───── Supplied material

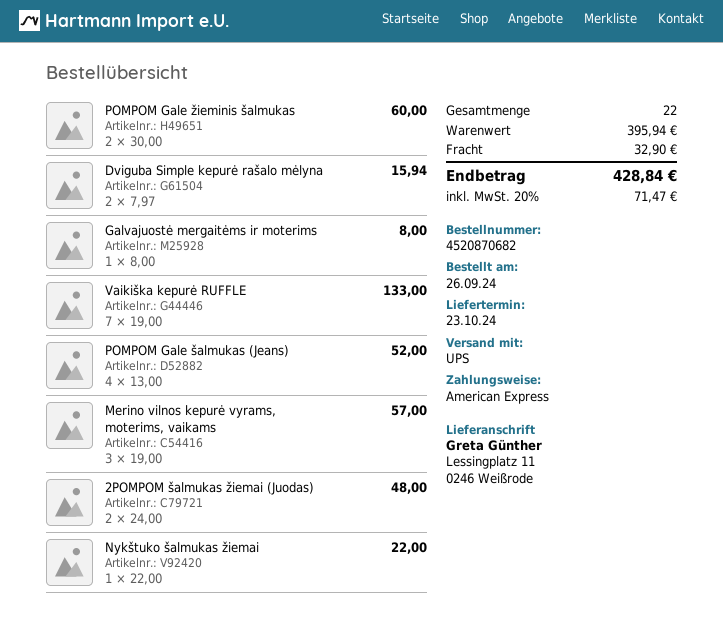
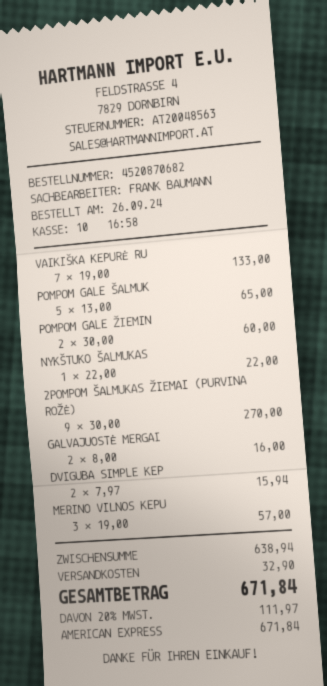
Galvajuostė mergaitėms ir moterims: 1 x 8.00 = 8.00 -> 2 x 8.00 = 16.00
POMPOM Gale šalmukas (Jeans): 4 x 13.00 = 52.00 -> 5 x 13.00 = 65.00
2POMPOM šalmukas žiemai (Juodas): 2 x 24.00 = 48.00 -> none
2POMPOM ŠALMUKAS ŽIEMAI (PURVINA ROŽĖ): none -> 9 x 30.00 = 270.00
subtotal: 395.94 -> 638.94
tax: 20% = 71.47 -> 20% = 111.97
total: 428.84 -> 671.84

──────────
───── Supplied material

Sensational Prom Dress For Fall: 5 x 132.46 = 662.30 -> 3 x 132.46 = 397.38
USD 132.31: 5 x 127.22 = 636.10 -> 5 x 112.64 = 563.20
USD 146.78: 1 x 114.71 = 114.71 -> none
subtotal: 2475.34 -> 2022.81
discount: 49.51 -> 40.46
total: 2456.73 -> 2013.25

──────────

# What you should do
Above are some lines. Repeat exactly, and only, those from the line that has "USD 132.31: 5" through the line that has "total: 2456.73 -> 2013.25".

# Task result
USD 132.31: 5 x 127.22 = 636.10 -> 5 x 112.64 = 563.20
USD 146.78: 1 x 114.71 = 114.71 -> none
subtotal: 2475.34 -> 2022.81
discount: 49.51 -> 40.46
total: 2456.73 -> 2013.25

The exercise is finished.